All field constraints should start with a field name. Thus it should always
be
X( state == X,State.INIT )
There are some possibilities for using qualified names on the left of a
relational operator,
but they are (mostly) intended to let you access fields via variables bound
to objects.
-W
On 7 April 2011 09:38, Hezi Stern <hezis(a)delegatecom.com> wrote:
Hi All,
I believe that I have encountered two potential bugs (Expert), I am using
Drools 5.1.1.
It seems that they are related to namespaces and inner classes in
particularly.
I have a class with an internal inner class (enum):
public class X {
public enum State {
INIT,
DONE;
}
Private State state;
}
In the DRL file I would import the class X (e.g. import com.stub.X)
And in the LHS of the rule I could state something like
$x: X(X.State.INIT == state)
As far as I understand this is a legal syntax, the problem is that I get
the following exception: “Exception executing predicate X.State.INIT ==
state”
I found that I can work around this by importing com.stub.X.State and
changing the LHS rule to
$x: X(State.INIT == state)
This brings me to the second issue.

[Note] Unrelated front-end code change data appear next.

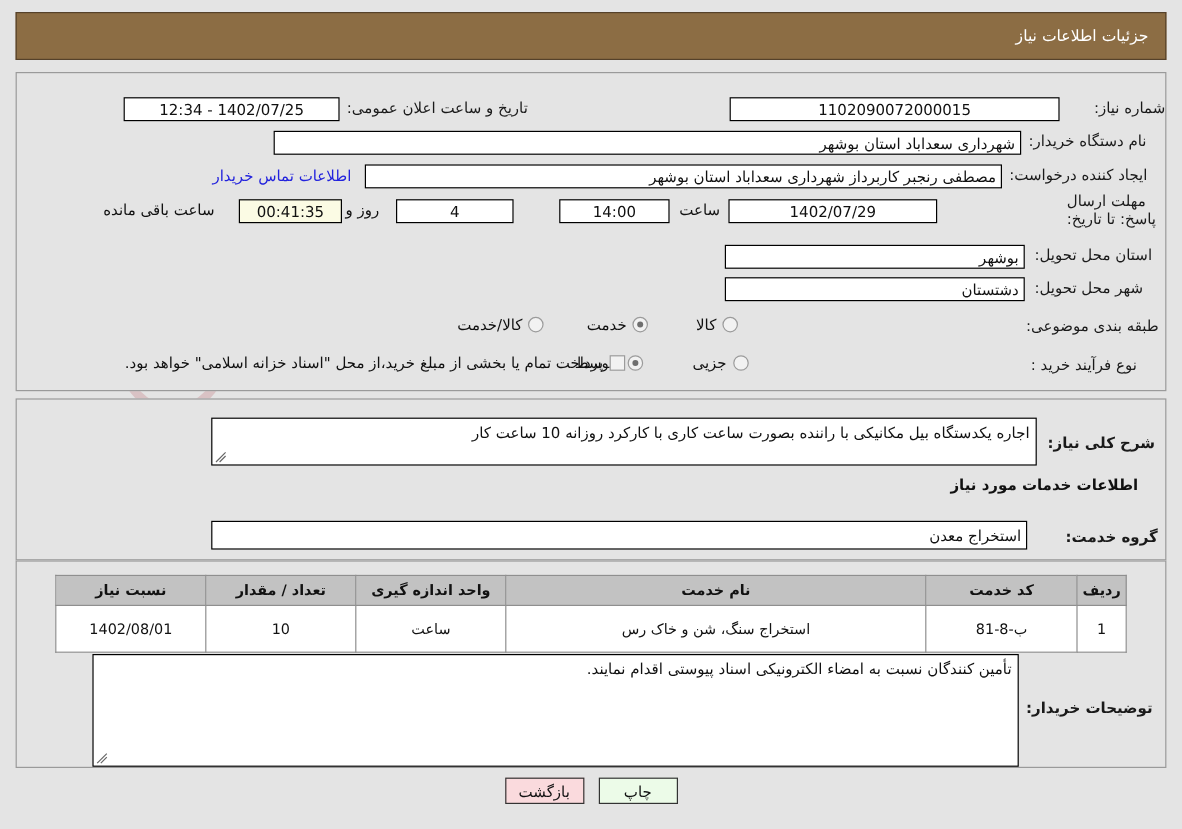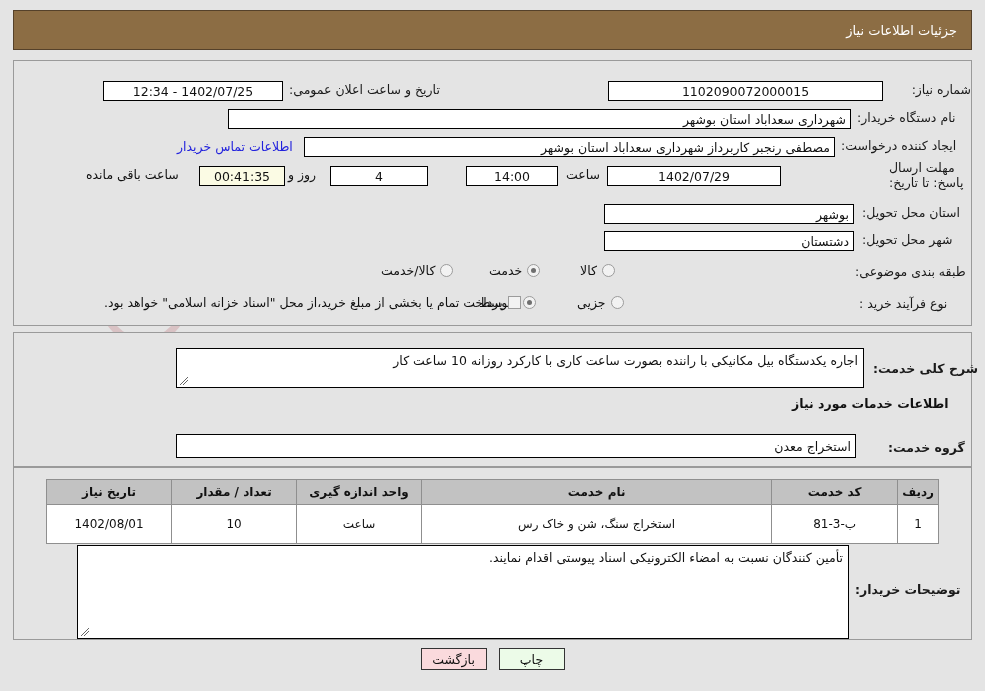"شرح کلی خدمت:" span.lbl { text: خدمت -> نیاز }
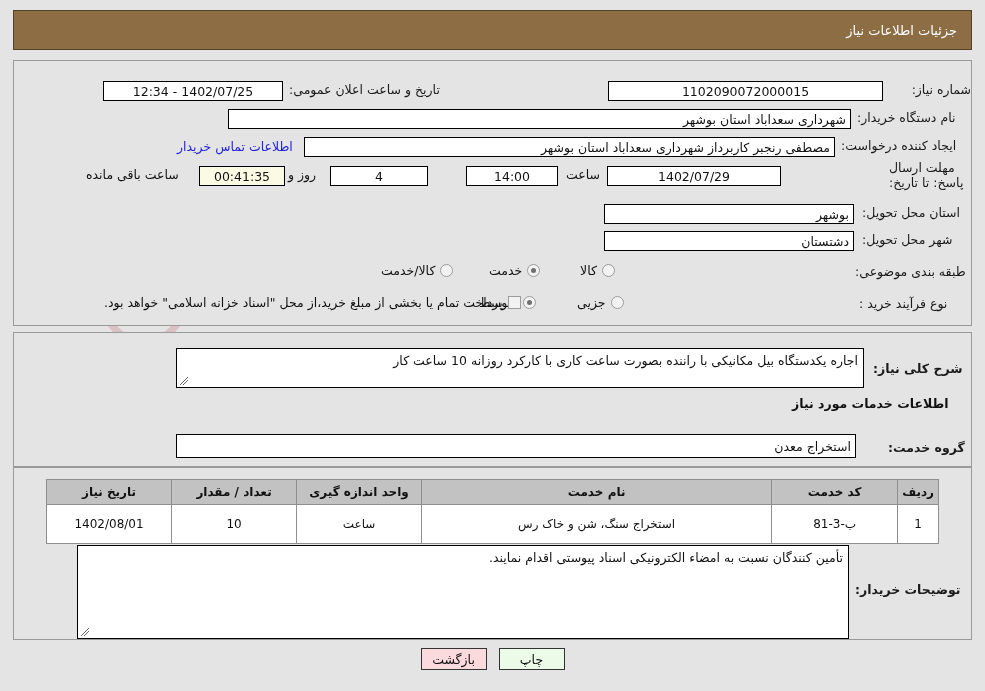"تاریخ نیاز" th { text: تاریخ -> نسبت }
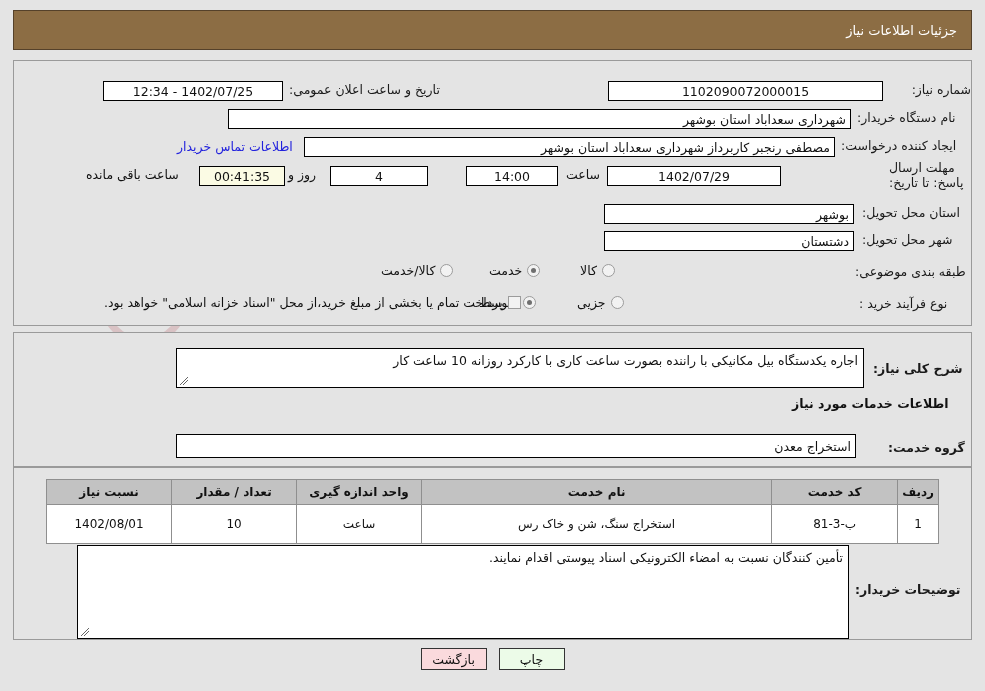"ب-3-81" td { text: ب-3-81 -> ب-8-81 }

If I have an additional class let’s say
public class Y {
public enum State {
ALIVE,
TERMINATED;
}
Private State state;
}
In this case importing both classes using the workaround above, hence:
import com.stub.X.State
import com.stub.Y.State
result in an import collision with the State class so it is kind of a
deadlock situation.
I can always overcome this by changing the names of the inner classes
(which is what I am currently doing) but I thought it would be helpful to
state this.
Perhaps this is not a bug but rather something I am doing wrong.